*** Opening of Data records ***

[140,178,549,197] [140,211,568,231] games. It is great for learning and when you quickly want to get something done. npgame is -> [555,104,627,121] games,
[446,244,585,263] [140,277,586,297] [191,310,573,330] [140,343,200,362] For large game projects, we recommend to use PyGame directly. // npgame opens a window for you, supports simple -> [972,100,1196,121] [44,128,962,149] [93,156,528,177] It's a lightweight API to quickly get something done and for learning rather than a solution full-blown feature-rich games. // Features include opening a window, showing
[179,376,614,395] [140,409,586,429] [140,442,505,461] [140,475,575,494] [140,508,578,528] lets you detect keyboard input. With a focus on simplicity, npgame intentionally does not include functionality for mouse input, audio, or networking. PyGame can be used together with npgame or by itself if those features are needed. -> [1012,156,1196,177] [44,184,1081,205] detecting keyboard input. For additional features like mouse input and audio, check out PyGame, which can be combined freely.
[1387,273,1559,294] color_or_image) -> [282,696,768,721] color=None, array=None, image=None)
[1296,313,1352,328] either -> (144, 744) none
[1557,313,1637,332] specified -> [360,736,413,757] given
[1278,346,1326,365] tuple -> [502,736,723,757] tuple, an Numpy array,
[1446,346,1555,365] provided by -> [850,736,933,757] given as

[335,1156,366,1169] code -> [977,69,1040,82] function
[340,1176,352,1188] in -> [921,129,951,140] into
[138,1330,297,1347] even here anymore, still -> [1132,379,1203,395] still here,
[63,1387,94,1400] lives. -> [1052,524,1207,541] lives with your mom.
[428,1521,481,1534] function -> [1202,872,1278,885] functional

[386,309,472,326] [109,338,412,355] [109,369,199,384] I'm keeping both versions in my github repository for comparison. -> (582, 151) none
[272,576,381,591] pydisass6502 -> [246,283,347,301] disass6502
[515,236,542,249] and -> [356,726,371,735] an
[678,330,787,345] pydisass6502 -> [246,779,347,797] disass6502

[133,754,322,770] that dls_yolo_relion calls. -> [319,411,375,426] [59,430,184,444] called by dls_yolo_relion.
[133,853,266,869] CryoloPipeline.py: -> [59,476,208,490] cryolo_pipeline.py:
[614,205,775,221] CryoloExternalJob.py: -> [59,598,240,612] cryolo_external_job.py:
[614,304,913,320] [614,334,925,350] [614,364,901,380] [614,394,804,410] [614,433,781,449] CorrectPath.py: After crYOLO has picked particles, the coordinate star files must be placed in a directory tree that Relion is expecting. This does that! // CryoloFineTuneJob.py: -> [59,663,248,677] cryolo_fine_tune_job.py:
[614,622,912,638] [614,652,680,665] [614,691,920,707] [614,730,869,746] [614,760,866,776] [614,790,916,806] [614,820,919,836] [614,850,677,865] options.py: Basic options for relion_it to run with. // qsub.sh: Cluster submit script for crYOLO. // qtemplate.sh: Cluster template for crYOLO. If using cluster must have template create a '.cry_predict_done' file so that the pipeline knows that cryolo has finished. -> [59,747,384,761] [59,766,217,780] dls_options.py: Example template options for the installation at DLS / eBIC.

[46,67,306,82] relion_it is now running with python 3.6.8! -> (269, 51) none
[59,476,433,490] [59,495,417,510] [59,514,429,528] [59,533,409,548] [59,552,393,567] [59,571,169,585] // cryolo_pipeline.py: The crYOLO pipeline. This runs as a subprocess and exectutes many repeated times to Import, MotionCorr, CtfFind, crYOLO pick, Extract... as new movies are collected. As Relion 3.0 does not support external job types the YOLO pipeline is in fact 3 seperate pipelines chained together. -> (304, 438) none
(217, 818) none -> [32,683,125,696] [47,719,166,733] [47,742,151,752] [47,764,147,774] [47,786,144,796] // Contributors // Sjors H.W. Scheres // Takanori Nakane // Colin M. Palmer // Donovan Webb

*** Close of Data records ***

What lines in the records contain the word "quickly"? Return each one.

[140,178,549,197] [140,211,568,231] games. It is great for learning and when you quickly want to get something done. npgame is -> [555,104,627,121] games,
[446,244,585,263] [140,277,586,297] [191,310,573,330] [140,343,200,362] For large game projects, we recommend to use PyGame directly. // npgame opens a window for you, supports simple -> [972,100,1196,121] [44,128,962,149] [93,156,528,177] It's a lightweight API to quickly get something done and for learning rather than a solution full-blown feature-rich games. // Features include opening a window, showing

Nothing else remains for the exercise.